Why Was This Study Done?
Accurate regional and global estimates of the disease burden of foodborne illnesses are needed to guide governmental and
international efforts to improve food safety. However, estimates of the number of cases of foodborne illness, sequelae, deaths, and
disability adjusted life years (a DALY represents the disease-related loss of one year of full health because of premature death or
disability; DALYs provide a measure of the burden of a disease) are only available for a few countries. Consequently, in 2007, the
World Health Organization (WHO) established the Foodborne Disease Burden Epidemiology Reference Group (FERG) to estimate
the global and regional burden of disease attributable to foodborne illnesses. Here, researchers involved in one of the constituent
task forces of FERG—the Enteric Diseases Task Force—undertake a data synthesis (the combination of information from many
different sources) to provide global and regional estimates of the disease burden of several important foodborne bacterial, protozoal
(parasitic), and viral diseases.
What Did the Researchers Do and Find?
The researchers combined national estimates of foodborne diseases and data from systematic reviews (studies that identify all the
research on a given topic using predefined criteria), national surveillance programs, and other sources to estimate the number of
illnesses, sequelae, deaths and DALYs globally and regionally for 22 diseases with sufficient data to support such estimations.

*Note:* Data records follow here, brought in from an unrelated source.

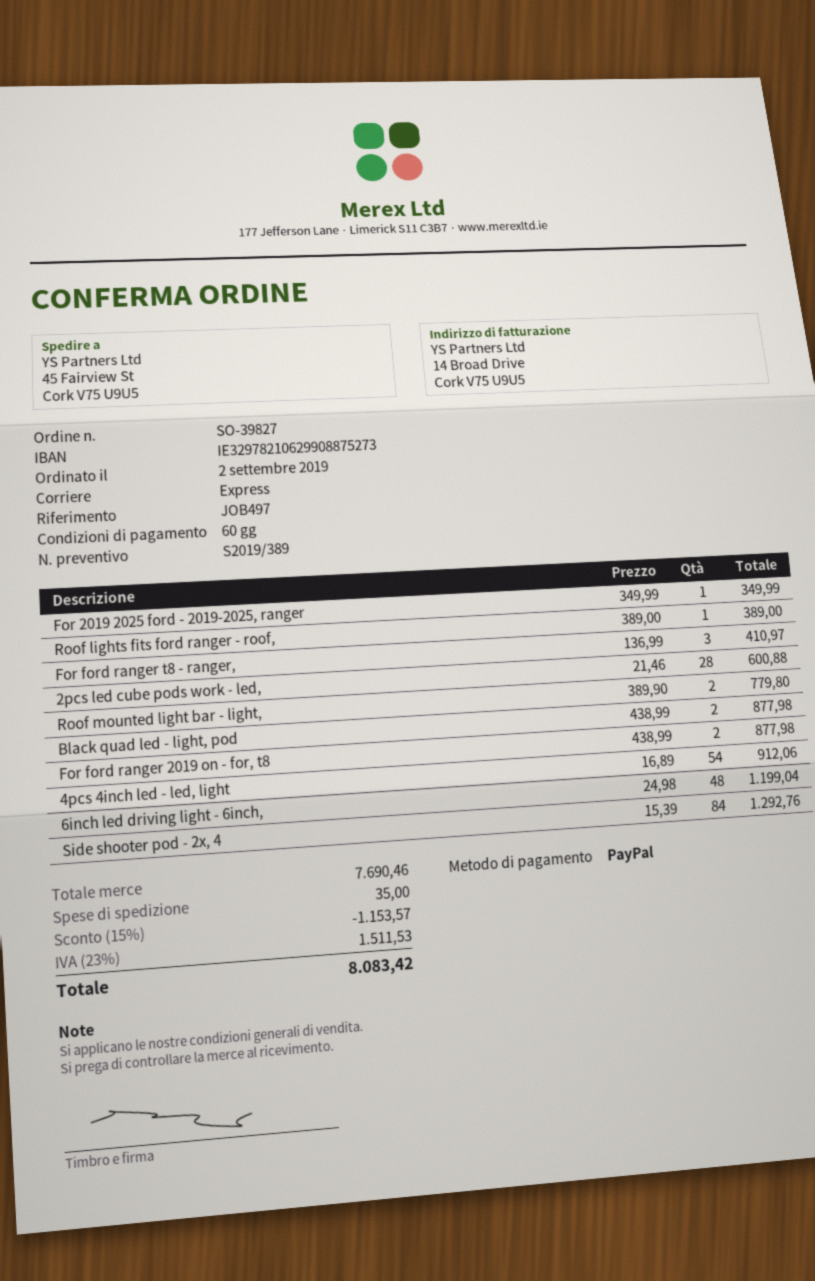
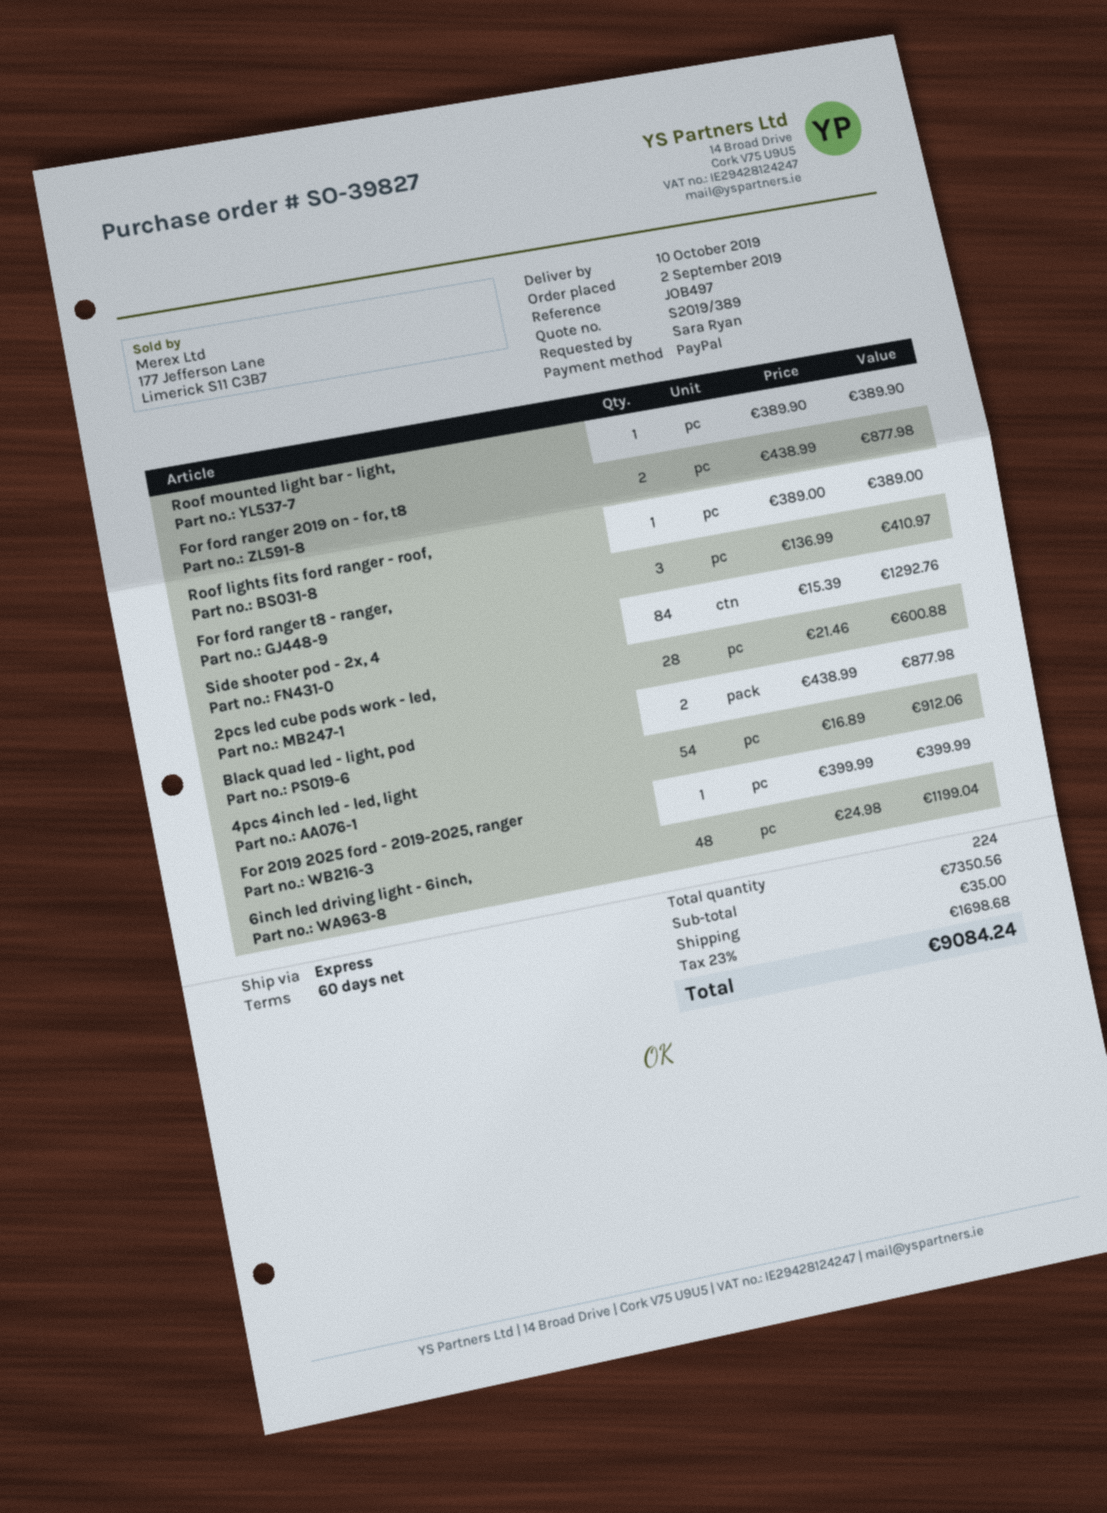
For 2019 2025 ford - 2019-2025, ranger: 1 x 349.99 = 349.99 -> 1 x 399.99 = 399.99
Roof mounted light bar - light,: 2 x 389.90 = 779.80 -> 1 x 389.90 = 389.90
subtotal: 7690.46 -> 7350.56
discount: 15% = 1153.57 -> none
tax: 23% = 1511.53 -> 23% = 1698.68
total: 8083.42 -> 9084.24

Together, these 17 bacterial infections, two viral infections, and three protozoal infections caused 2 billion cases of illness, more
than 1 million deaths, and almost 80 million DALYs in 2010. Using information on the proportions of infections considered to be
foodborne by expert panels, the researchers estimated that nearly a third of these cases of illness (582 million cases), resulting in
25 million DALYs, were transmitted by contaminated food. Notably, 38% of the cases of foodborne illness, 33% of deaths from
these diseases, and 43% of the disease burden from contaminated food (11 million DALYs) occurred in children under 5 years old.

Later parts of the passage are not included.